Cuckoo Chaos may not be quite the household name yet, but the band is already evolving before our eyes; during its set at Mercury Lounge on Friday night, the music introduced as newer by the group sounded leaps away from the earlier material with which Cuckoo Chaos opened its show. Those first songs bore a heavy—too heavy—resemblance to a former CMJ buzz band gone big: Vampire Weekend. Shimmying Afropop guitars, serious hi-hat workouts, tuneful bass—it’s not necessarily a formula, but it’s not fresh, either. However, as Cuckoo Chaos’s set progressed, the band opened up those elements toward a more rhythm-centric, funkier sound. Its new material seems less about hooks and choruses than sustained energy and cyclical structures. Cuckoo Chaos could be onto something.

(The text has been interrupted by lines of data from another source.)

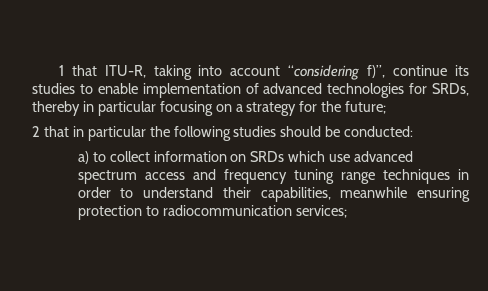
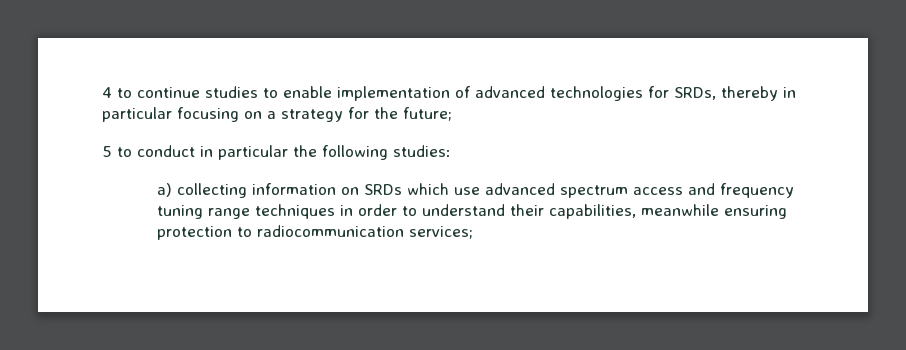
- 1 that ITU-R, taking into account “considering f)”, continue its studies to enable implementation of advanced technologies for SRDs, thereby in particular focusing on a strategy for the future;
+ 4 to continue studies to enable implementation of advanced technologies for SRDs, thereby in particular focusing on a strategy for the future;
- 2 that in particular the following studies should be conducted:
+ 5 to conduct in particular the following studies:
- a) to collect information on SRDs which use advanced spectrum access and frequency tuning range techniques in order to understand their capabilities, meanwhile ensuring protection to radiocommunication services;
+ a) collecting information on SRDs which use advanced spectrum access and frequency tuning range techniques in order to understand their capabilities, meanwhile ensuring protection to radiocommunication services;

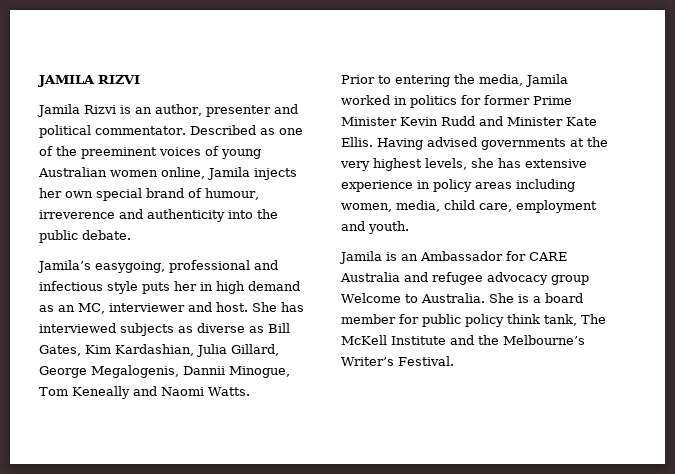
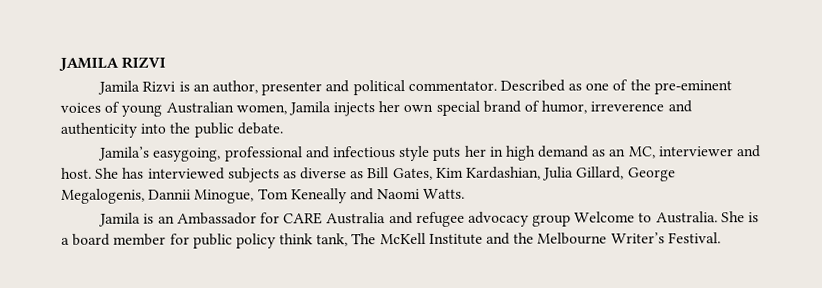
- Described as one of the preeminent voices of young Australian women online, Jamila injects her own special brand of humour, irreverence and authenticity into the public debate.
+ Described as one of the pre-eminent voices of young Australian women, Jamila injects her own special brand of humor, irreverence and authenticity into the public debate.
- Prior to entering the media, Jamila worked in politics for former Prime Minister Kevin Rudd and Minister Kate Ellis. Having advised governments at the very highest levels, she has extensive experience in policy areas including women, media, child care, employment and youth.
- She is a board member for public policy think tank, The McKell Institute and the Melbourne’s Writer’s Festival.
+ She is a board member for public policy think tank, The McKell Institute and the Melbourne Writer’s Festival.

Superstar producer Danger Mouse worked on Electric Guest’s forthcoming debut record. You get a sense of the sound, then: touches of classic soul thrown together with immediate hooks and simple beats. However, in Electric Guest’s hands, this type of music turned monochrome and uninspiring. Most of the fault lies with vocalist Asa Taccone, who generally sounds as if he’s auditioning for a Broadway musical (Jersey Boys, I think). Combined with hammy dance moves and stage banter, Electric Guest turned the atmosphere in the Mercury Lounge to something like a bad piano bar. Still, someone must see promise here—Danger Mouse doesn’t need the cash.
Gauntlet Hair has been making a marathon out of CMJ, playing a number of much-hyped sets throughout the week. Tonight, it was short a guitarist, but the band still managed to pull off an impressive—and extremely short, at under twenty minutes—set. Gauntlet Hair plays a fairly traditional, familiar type of indie rock: loud-soft dynamics, impassioned vocals, somewhat danceable rhythms. The group’s trick is dousing all those ingredients in a heady solution of reverb and wall-of-sound dissonance, making its songs seem bigger in scope and harder to grasp. Even if you can’t put your arms around it all at once, it’s an exciting experience to try.

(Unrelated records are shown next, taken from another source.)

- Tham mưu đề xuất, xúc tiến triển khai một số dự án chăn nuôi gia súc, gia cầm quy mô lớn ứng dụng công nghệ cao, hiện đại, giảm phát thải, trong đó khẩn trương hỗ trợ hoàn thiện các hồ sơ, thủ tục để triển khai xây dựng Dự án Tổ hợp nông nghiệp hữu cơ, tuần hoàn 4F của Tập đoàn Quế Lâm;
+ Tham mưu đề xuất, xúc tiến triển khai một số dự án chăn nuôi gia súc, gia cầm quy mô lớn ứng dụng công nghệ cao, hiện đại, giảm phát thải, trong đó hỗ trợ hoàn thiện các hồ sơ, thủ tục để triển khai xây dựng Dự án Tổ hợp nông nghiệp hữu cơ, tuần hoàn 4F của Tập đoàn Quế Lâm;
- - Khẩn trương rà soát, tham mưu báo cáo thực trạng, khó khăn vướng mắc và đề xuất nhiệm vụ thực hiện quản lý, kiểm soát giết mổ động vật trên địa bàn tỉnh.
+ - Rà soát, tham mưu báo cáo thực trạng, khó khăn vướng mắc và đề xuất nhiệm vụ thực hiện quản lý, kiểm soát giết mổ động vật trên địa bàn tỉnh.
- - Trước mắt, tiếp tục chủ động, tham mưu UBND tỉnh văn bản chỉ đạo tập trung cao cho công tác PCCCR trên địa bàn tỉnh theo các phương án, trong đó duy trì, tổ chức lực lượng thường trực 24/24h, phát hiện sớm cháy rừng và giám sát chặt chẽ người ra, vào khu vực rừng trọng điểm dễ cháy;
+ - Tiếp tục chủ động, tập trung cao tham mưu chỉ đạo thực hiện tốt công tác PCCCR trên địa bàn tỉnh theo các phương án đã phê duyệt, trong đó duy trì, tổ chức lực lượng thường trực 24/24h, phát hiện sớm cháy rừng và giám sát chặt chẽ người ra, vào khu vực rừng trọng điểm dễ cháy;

The five women of TEEN could give CMJ’s (arguably) most-sought-after act, Dum Dum Girls, a run for its money. Like that group, TEEN uses different tones of the female voice to engaging effect. Unlike Dum Dum Girls, TEEN gravitates toward a psych-inflected, insistently pulsing rock music. Droning keyboards and guitars call to mind Velvet Underground, as does the welcome grit that coats these otherwise pretty songs. The group must have an affinity for the Mod era, and it’s nice to see a band experimenting with sounds from an era somewhat overlooked by most current indie acts. TEEN has charisma to spare—here’s to hoping it takes the world by storm.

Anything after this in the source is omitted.